Still, a respectful and absorbing page-turner.

Hannah’s new novel is an homage to the extraordinary courage and endurance of Frenchwomen during World War II.

In 1995, an elderly unnamed widow is moving into an Oregon nursing home on the urging of her controlling son, Julien, a surgeon. This trajectory is interrupted when she receives an invitation to return to France to attend a ceremony honoring passeurs: people who aided the escape of others during the war. Cut to spring, 1940: Viann has said goodbye to husband Antoine, who's off to hold the Maginot line against invading Germans.
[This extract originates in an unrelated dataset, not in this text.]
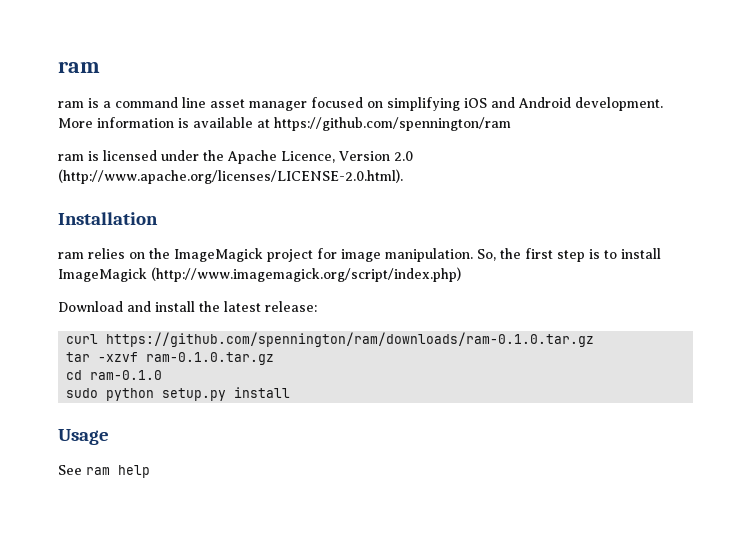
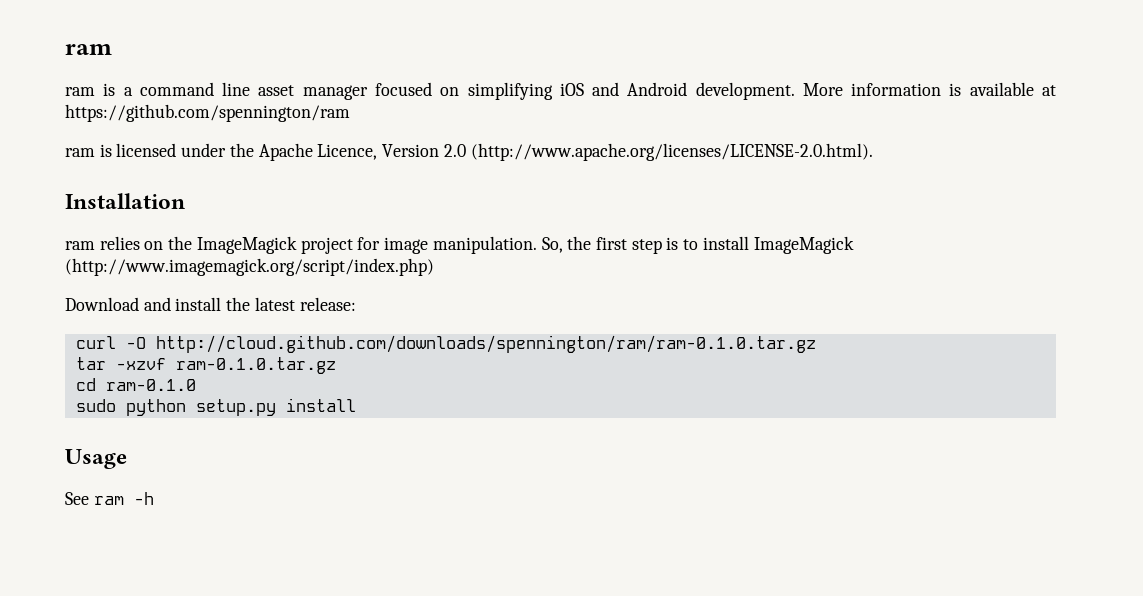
- curl https://github.com/spennington/ram/downloads/ram-0.1.0.tar.gz
+ curl -O http://cloud.github.com/downloads/spennington/ram/ram-0.1.0.tar.gz
- See ram help
+ See ram -h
She returns to tending her small farm, Le Jardin, in the Loire Valley, teaching at the local school and coping with daughter Sophie’s adolescent rebellion. Soon, that world is upended: The Germans march into Paris and refugees flee south, overrunning Viann’s land. Her long-estranged younger sister, Isabelle, who has been kicked out of multiple convent schools, is sent to Le Jardin by Julien, their father in Paris, a drunken, decidedly unpaternal Great War veteran. As the depredations increase in the occupied zone—food rationing, systematic looting, and the billeting of a German officer, Capt. Beck, at Le Jardin—Isabelle’s outspokenness is a liability. She joins the Resistance, volunteering for dangerous duty: shepherding downed Allied airmen across the Pyrenees to Spain. Code-named the Nightingale, Isabelle will rescue many before she's captured. Meanwhile, Viann’s journey from passive to active resistance is less dramatic but no less wrenching. Hannah vividly demonstrates how the Nazis, through starvation, intimidation and barbarity both casual and calculated, demoralized the French, engineering a community collapse that enabled the deportations and deaths of more than 70,000 Jews. Hannah’s proven storytelling skills are ideally suited to depicting such cataclysmic events, but her tendency to sentimentalize undermines the gravitas of this tale.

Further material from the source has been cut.